The marriage having dissolved by the death of Ann Colquhoun without children, M'Pherson, with a view to dispute the payments made to the children of the said Ann, and the effect of his own renunciation, brought a process against the heir of Duncan Graham, for the resting annualrents of the 5000 merks, to which he claimed right jure mariti.

And the Ordinary, before whom the question came, found ‘That his renunciation was, so far as concerned the wife, a donation inter virum et uxorem two years after the marriage, and as such revocable, and revoked; and found the defender liable to account to him for the said annualrents.’

But, upon advising a petition against this interlocutor, with the answers thereto, the Lords found, ‘That the renunciation was not a donation inter virum et uxorem, and as such revocable; but found, that it did not import a discharge to the debtor; and remitted to the Ordinary to proceed accordingly.’
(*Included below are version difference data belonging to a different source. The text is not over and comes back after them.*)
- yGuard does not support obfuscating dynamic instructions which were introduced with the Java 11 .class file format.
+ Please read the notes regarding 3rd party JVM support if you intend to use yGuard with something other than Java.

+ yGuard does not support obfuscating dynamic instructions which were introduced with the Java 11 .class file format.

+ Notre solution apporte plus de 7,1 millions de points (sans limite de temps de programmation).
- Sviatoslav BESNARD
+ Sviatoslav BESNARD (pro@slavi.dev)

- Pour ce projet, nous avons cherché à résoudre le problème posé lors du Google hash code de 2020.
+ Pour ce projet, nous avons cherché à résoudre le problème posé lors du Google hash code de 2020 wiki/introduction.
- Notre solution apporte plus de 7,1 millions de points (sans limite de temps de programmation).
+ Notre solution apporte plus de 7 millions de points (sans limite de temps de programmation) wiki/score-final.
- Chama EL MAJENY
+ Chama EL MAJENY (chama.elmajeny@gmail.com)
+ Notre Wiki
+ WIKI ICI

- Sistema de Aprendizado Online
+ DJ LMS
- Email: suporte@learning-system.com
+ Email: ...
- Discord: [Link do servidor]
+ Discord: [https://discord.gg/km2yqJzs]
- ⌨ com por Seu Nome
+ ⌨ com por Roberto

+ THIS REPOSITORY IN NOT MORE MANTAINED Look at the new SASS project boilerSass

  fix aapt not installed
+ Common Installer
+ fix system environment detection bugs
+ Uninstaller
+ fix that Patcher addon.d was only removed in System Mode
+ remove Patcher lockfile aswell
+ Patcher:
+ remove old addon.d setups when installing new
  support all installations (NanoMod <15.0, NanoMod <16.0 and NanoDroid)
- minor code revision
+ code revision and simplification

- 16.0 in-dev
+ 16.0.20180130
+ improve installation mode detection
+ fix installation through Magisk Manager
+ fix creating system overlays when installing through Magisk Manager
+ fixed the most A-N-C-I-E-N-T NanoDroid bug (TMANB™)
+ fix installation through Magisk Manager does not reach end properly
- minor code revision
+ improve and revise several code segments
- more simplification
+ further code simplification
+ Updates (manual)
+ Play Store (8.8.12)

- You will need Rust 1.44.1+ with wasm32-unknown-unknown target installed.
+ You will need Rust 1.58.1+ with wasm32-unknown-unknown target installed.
The Lords were of opinion, That a man's renouncing his jus mariti in a certain subject, even by a postnuptial settlement, (where there was no settlement formerly made by him) in favour of his wife, or, as in this case, in favour of her and the children of the marriage, is an onerous settlement which he cannot revoke; but then still the debt was due, and whether to the wife's heirs, other than the children of the marriage, or to the husband himself, notwithstanding his limited renunciation, was the question; and it seemed to be the opinion of the Court, That there being no children of the marriage with M'Pherson, so far as was unpaid to the wife, it would belong to him.

Fol. Dic. v. 3. p. 288. Kilkerran, (Husband and Wife.) No 16. p. 268.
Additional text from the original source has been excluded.